Wherever the word "Back" occurs in the listing, copy the whole line.

━━━━━ Records for this exercise ━━━━━

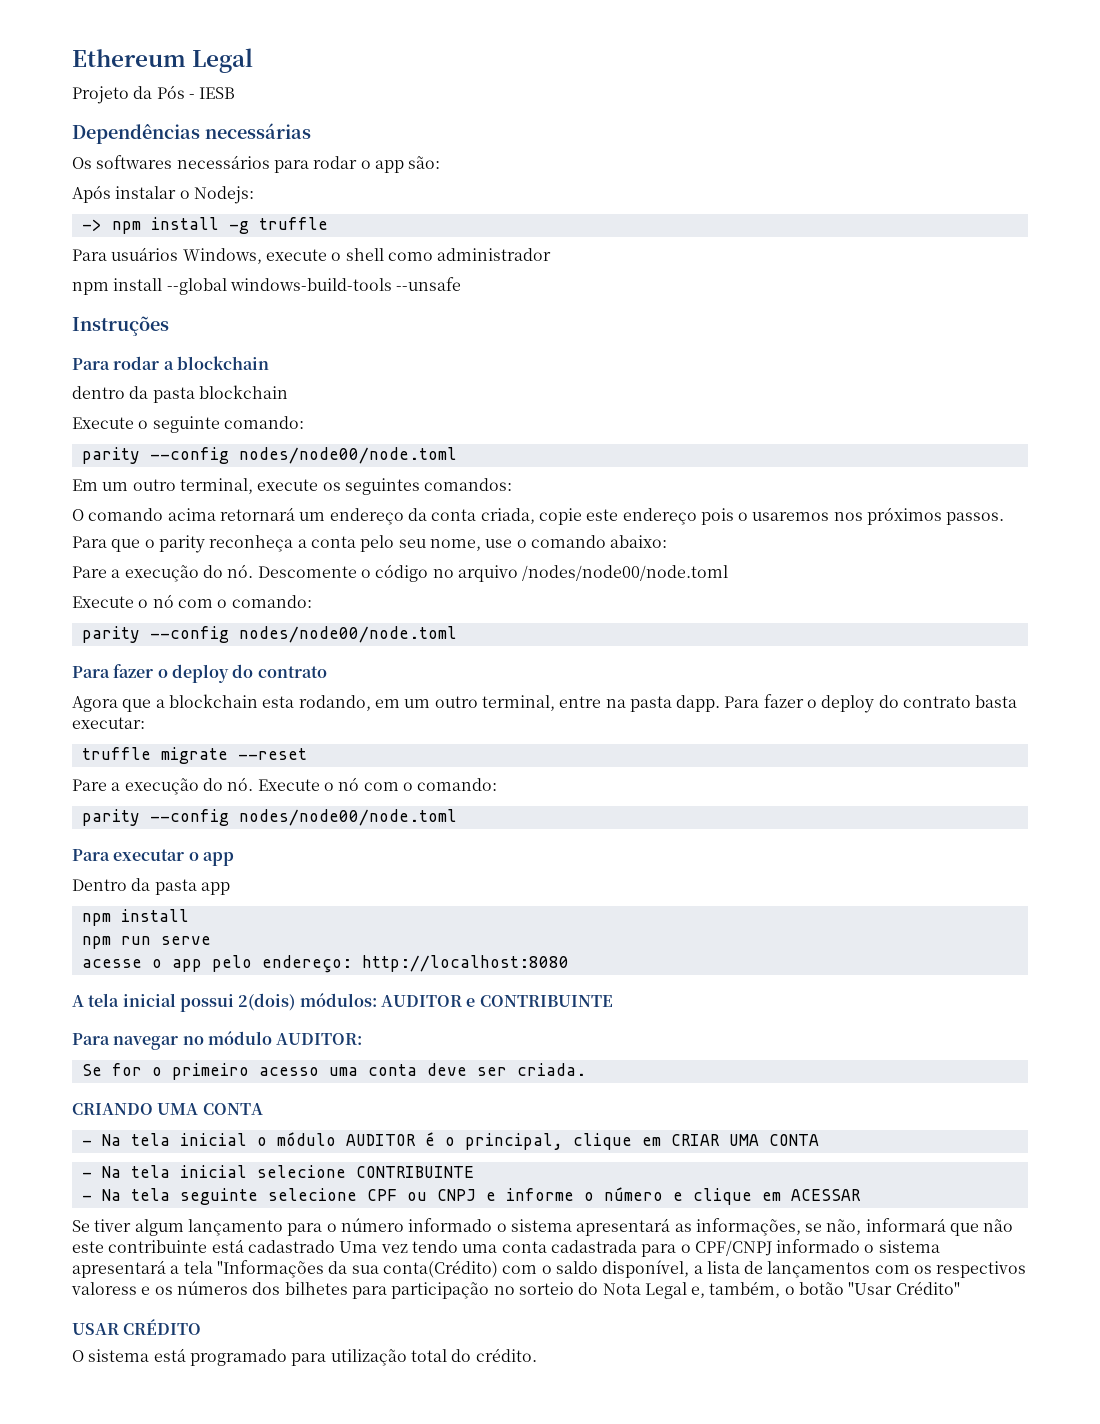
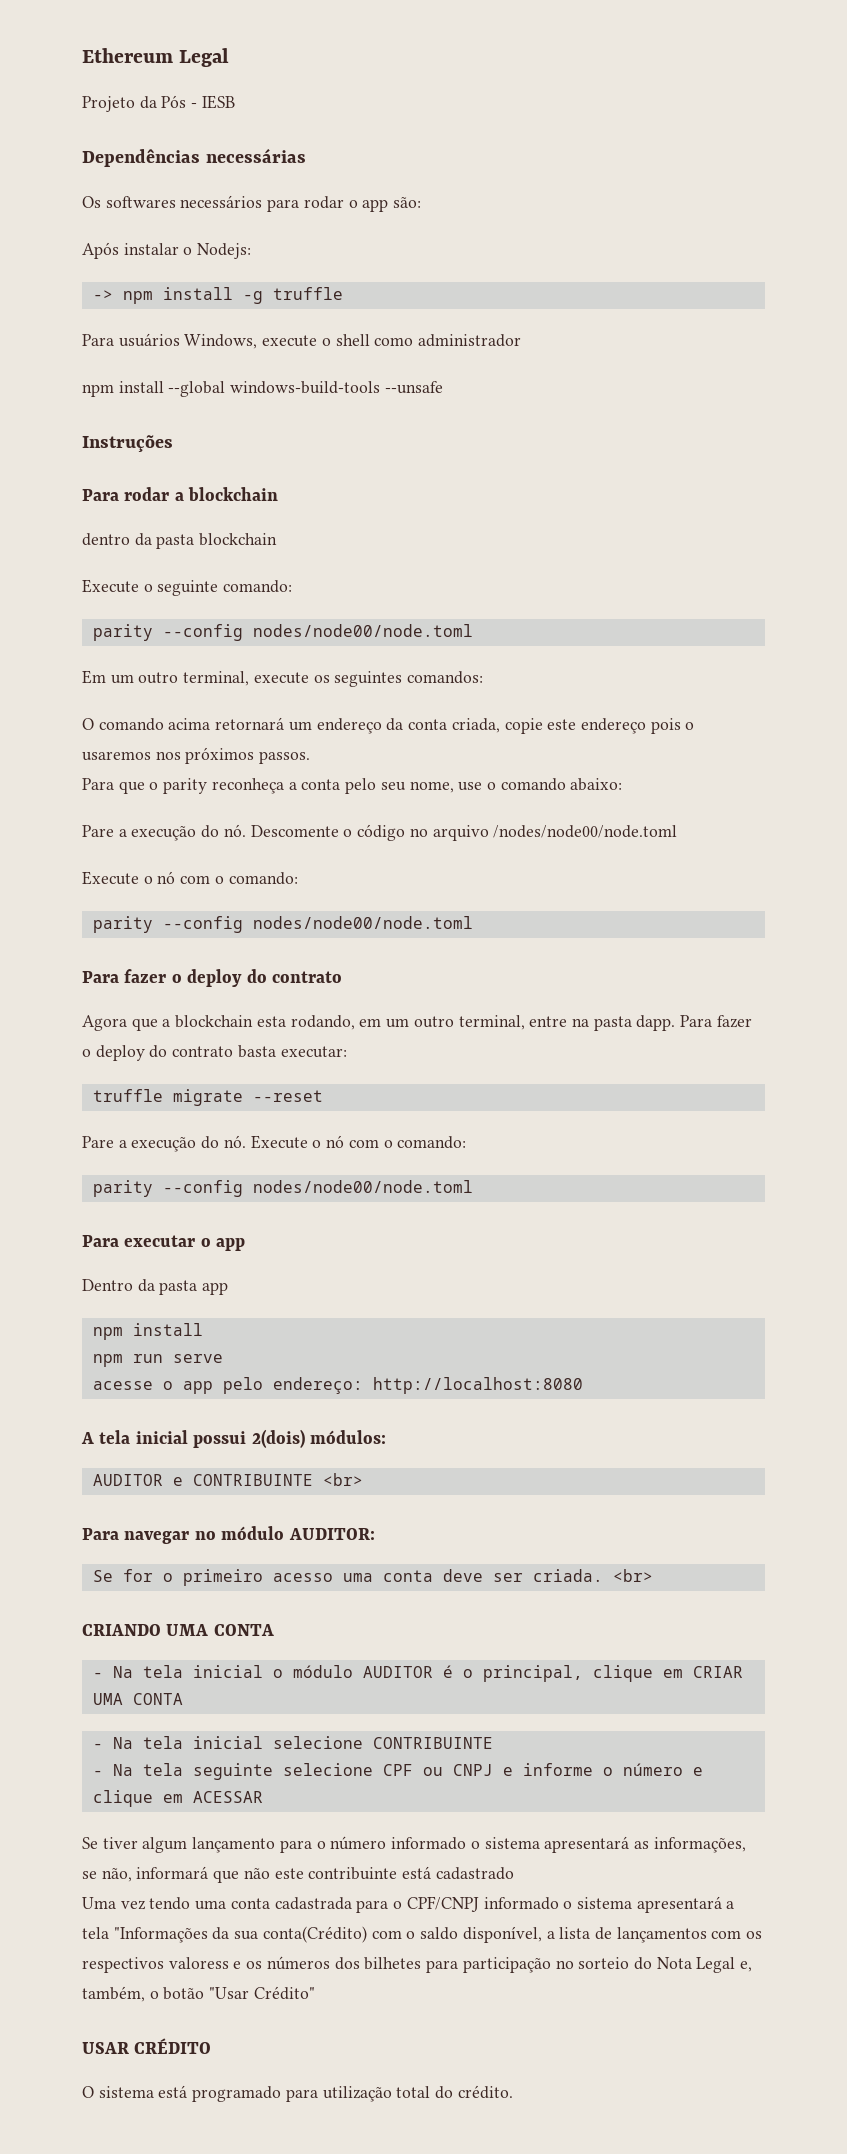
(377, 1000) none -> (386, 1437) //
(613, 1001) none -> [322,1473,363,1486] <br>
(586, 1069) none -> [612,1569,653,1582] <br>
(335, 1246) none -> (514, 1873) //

━━━━━
━━━━━ Records for this exercise ━━━━━

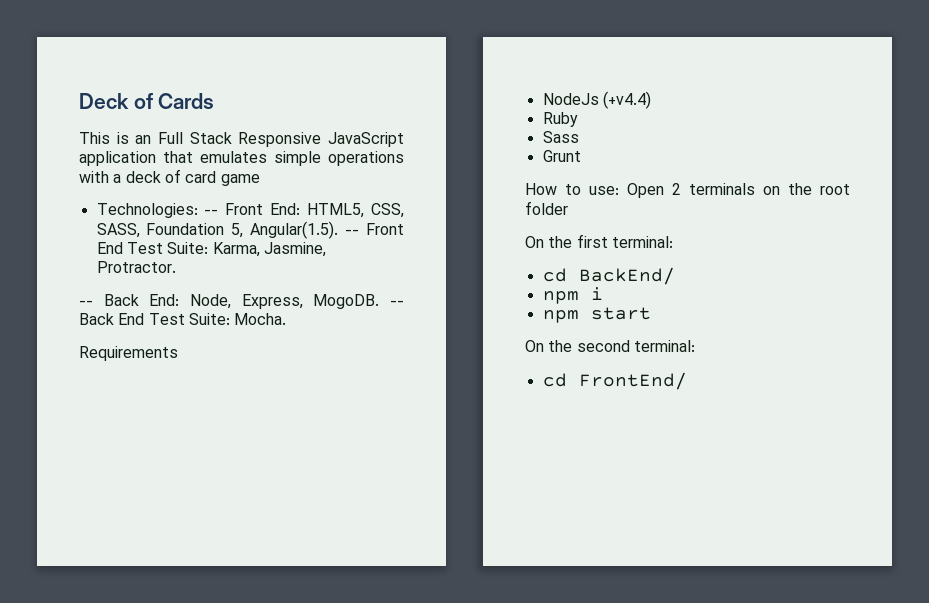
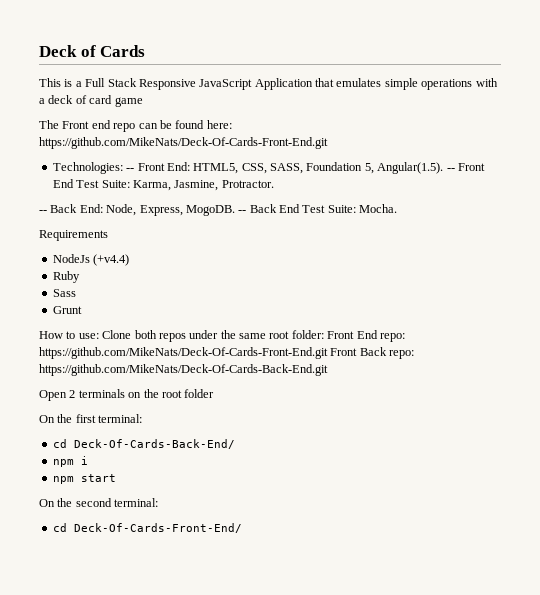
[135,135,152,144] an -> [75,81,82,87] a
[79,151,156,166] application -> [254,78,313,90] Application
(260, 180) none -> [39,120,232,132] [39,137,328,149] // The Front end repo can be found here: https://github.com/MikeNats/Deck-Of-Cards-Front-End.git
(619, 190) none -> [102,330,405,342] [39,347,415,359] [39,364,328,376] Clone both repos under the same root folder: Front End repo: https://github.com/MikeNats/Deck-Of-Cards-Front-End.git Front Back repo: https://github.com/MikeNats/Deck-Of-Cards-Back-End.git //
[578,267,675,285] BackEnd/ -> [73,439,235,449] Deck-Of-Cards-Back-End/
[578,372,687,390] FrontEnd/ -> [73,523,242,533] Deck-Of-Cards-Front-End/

━━━━━

Solution to this problem =>
(619, 190) none -> [102,330,405,342] [39,347,415,359] [39,364,328,376] Clone both repos under the same root folder: Front End repo: https://github.com/MikeNats/Deck-Of-Cards-Front-End.git Front Back repo: https://github.com/MikeNats/Deck-Of-Cards-Back-End.git //
[578,267,675,285] BackEnd/ -> [73,439,235,449] Deck-Of-Cards-Back-End/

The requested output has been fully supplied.